Material shown
──────────────────────────────

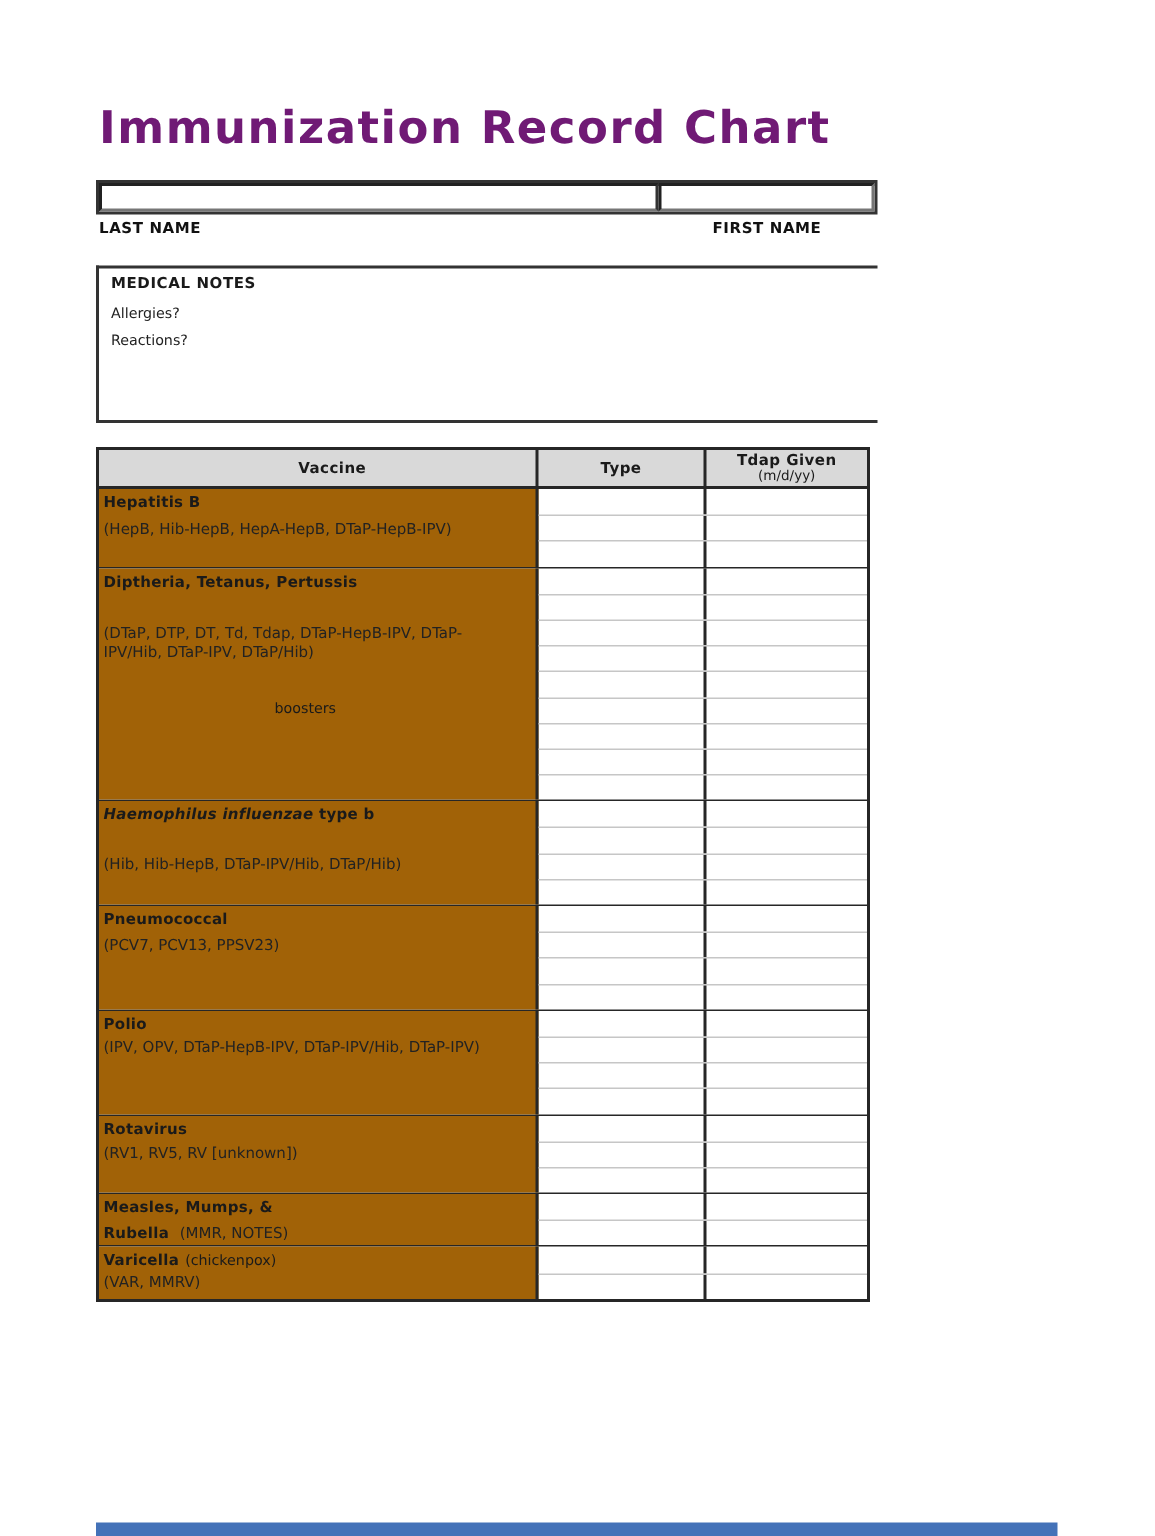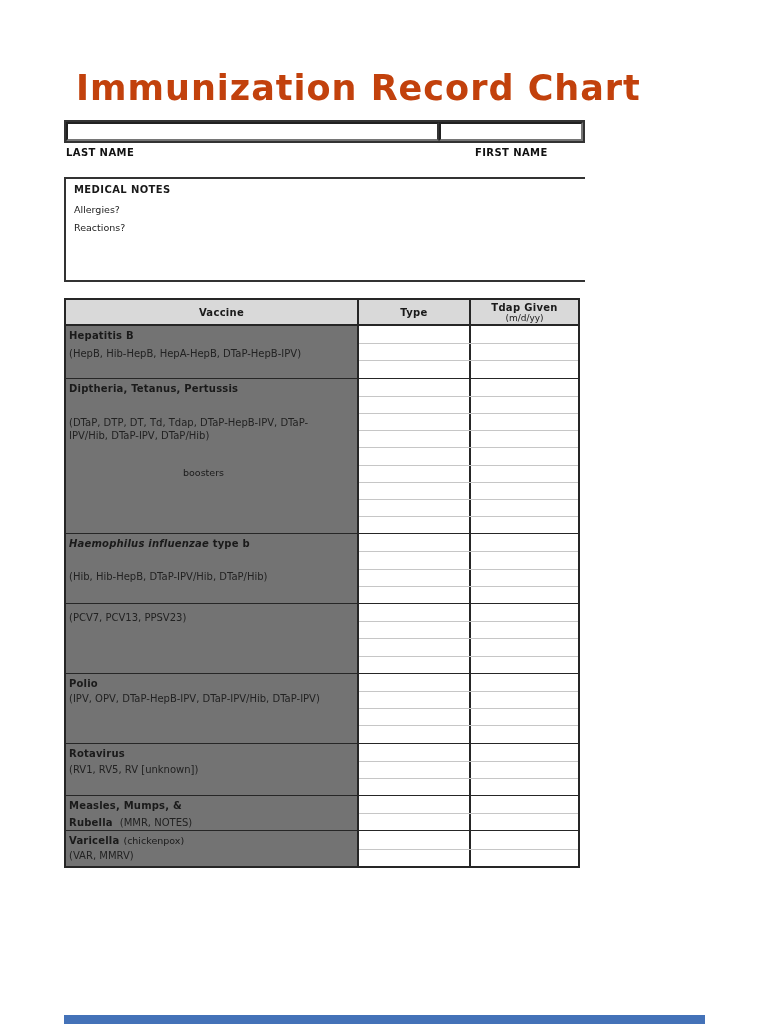--- a/index.html
+++ b/index.html
@@ -17,12 +17,11 @@
   .page-title {
     position: absolute;
     left: 66px; top: 68px;
-    font-size: 35px;
+    font-size: 30px;
     font-weight: bold;
     letter-spacing: 1px;
-    color: #c2410c;
+    color: #701a75;
     white-space: nowrap;
-    margin-left: 10px;
   }
   
   .name-row {

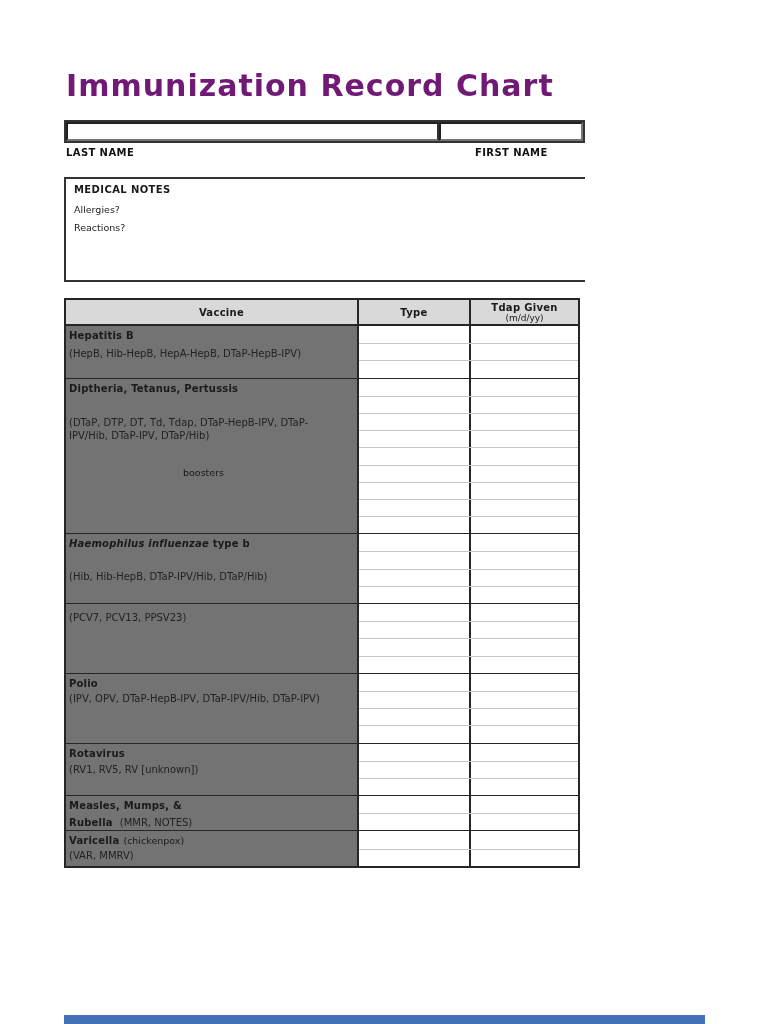--- a/index.html
+++ b/index.html
@@ -98,7 +98,7 @@
   .section + .section { border-top: 1px solid #262626; }
   .vcell {
     width: 293px;
-    background: #737373;
+    background: #a16207;
     border-right: 2px solid #262626;
     padding: 3px 19px 0 3px;
   }

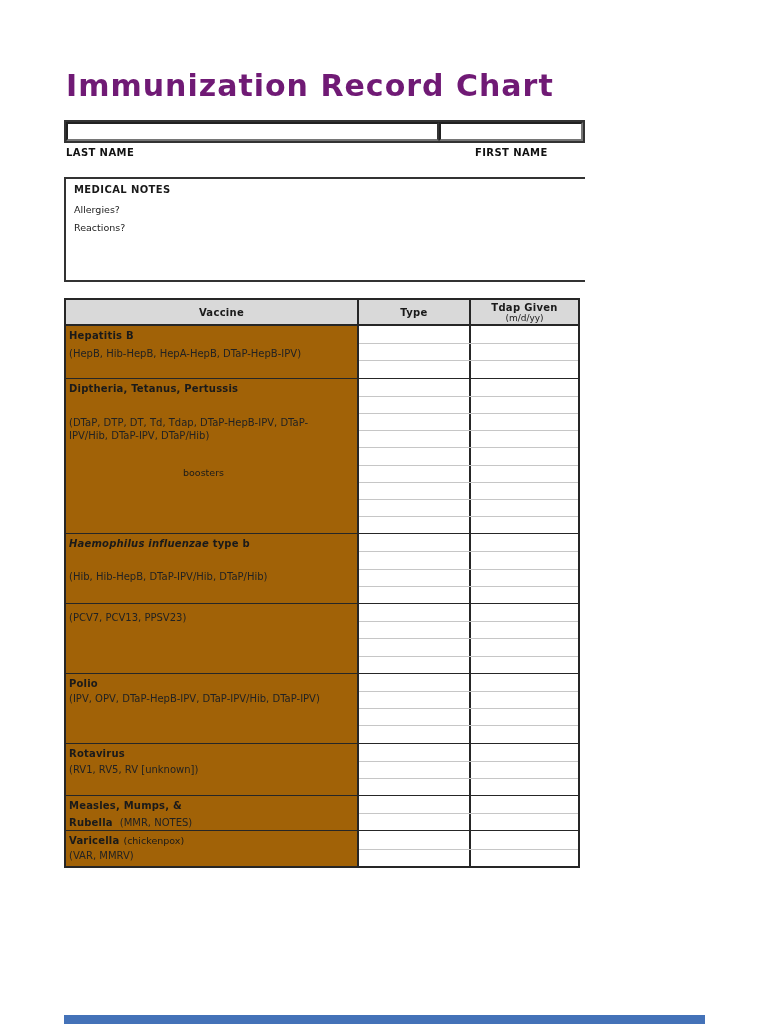--- a/index.html
+++ b/index.html
@@ -249,6 +249,7 @@
         </div>
         <div class="section">
           <div class="vcell">
+            <div class="vline"><span class="b">Pneumococcal</span></div>
             <div class="vline" style="margin-top: 4px;"><span class="sm">(PCV7, PCV13, PPSV23)</span></div>
           </div>
           <div class="rows">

──────────────────────────────

Required work
Reproduce exactly the lines of the entries above from the first through the line with "border-top: 1px solid", both included; pictures should not be reproduced.

Response area
--- a/index.html
+++ b/index.html
@@ -17,12 +17,11 @@
   .page-title {
     position: absolute;
     left: 66px; top: 68px;
-    font-size: 35px;
+    font-size: 30px;
     font-weight: bold;
     letter-spacing: 1px;
-    color: #c2410c;
+    color: #701a75;
     white-space: nowrap;
-    margin-left: 10px;
   }
   
   .name-row {

--- a/index.html
+++ b/index.html
@@ -98,7 +98,7 @@
   .section + .section { border-top: 1px solid #262626; }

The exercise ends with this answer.